После анализов был обход. В палату заходил заведующий отделением Игорь Фёич – так его называли дети. Игорь Федорович был невысокого роста, с усами, в белом халате и высоком колпаке, будто повар. Девочки сидели по струнке на своих кроватях, смиренно сложив на коленях руки, и смотрели на него с надеждой: выпишет, не выпишет?
Игоря
Соседки по палате робели перед Игорем Фёичем, сидели молча, и только Маша всегда встречала его одним и тем же громким приветствием:
– Игорь Фёич, вы отпустите меня сегодня домой?
– Отпущу, – неопределенно кивал Игорь Фёич. – Когда хорошие анализы будут, сразу отпущу.
Так он говорил изо дня в день уже почти месяц, но все никак не отпускал.
А кто был во всем этом виноват? То ли Ленин, то ли Миша Батон.
Тот день перед ноябрьскими праздниками не задался с самого начала. В саду готовили утренник, и девочкам велели прийти в белом: белых рубашках, белых колготках, белых бантах. Юбка разрешалась любого цвета, так уж и быть. Рубашку с горем пополам мама нашла, наспех погладила, бант тоже отыскали, а вот белых колготок – чистых – не обнаружилось, только синие. Мама стала натягивать их на Машу, но та закатила истерику, в этом она была мастер, и мама пошла рыться в корзине с грязным бельем. Белые колготки, которые она откопала на самом дне, были уже хорошо поношенные: они пузырились на коленях, а на левой ноге, сзади, алело пятно от вишневого компота, которое Маша посадила на прошлой неделе, большое – как отметина на лысине у Горбачева.
Маша выхватила из маминых рук колготки и посмотрела на маму так решительно, что та сдалась. Белые так белые. Пятно застирали на скорую руку в раковине, высушили утюгом, но поскольку колготки высохли не до конца, мама настояла на рейтузах. Маша трезво оценила ситуацию, поняла, что битву за рейтузы, вернее против них, она сейчас уже не выиграет, и покорилась. Когда они уже стояли в прихожей, готовые выйти, и мама наспех красила перед зеркалом губы, Маша вдруг вспомнила:
– Мам, а цветы?
– Какие цветы?
– Ну помнишь, Татьяна Сергеевна сказала принести букет. Семидесятая годовщина Великого Октября. Будем Ленину цветы возлагать.

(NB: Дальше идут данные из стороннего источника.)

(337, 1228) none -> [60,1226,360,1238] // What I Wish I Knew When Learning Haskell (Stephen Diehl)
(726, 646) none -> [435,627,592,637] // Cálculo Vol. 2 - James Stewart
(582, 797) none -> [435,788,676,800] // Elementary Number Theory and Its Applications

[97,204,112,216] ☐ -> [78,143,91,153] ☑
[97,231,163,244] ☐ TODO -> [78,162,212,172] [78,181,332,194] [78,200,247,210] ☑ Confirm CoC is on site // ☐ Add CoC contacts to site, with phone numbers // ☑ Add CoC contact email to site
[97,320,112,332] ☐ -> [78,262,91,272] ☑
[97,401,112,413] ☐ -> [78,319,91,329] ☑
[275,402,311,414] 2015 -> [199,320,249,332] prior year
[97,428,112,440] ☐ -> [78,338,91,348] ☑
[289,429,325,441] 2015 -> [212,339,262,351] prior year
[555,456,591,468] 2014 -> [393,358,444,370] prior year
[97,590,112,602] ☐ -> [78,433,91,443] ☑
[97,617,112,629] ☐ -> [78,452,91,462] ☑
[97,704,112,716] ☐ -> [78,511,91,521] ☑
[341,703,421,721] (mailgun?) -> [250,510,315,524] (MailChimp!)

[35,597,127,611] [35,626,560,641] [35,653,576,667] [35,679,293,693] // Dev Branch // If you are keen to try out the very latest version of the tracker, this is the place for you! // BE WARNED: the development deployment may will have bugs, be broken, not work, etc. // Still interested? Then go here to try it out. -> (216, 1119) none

– Ой, – поморщилась мама. – Забыла.
– Что же теперь делать?
– Ничего не делать. – Мама махнула рукой. – Перебьется Ленин.
– Лен, ну что ты при ребенке, – покачал головой папа. – А если она это в саду ляпнет?
– Да уже можно… Все, пошли. Бегом, бегом!
Маша вроде уступила, согласилась идти без цветов и бодро зашагала в сторону сада, но на здании аптеки увидела красные флажки, трепыхающиеся на холодном ноябрьском ветру, и поняла, что Ленин не обойдется.
– Я не пойду! – закричала она и остановилась посреди улицы.
Мама, не первый год знакомая с Машей, посмотрела на дочь, которая для пущей убедительности принялась топать ногами, и поняла, что тянуть ее бесполезно. Сделав глубокий вдох, мама приготовилась к долгим, изнурительным переговорам.
– Маш, ну пошли, пожалуйста. Я и так все время на работу опаздываю.
– А если сегодня Тэтчер? Она будет ругаться. Я без цветов не пойду!
– А дома ты как будешь? Одна? Нет. Давай лучше объясню все Нине Петровне, скажу, что это моя вина, что я забыла.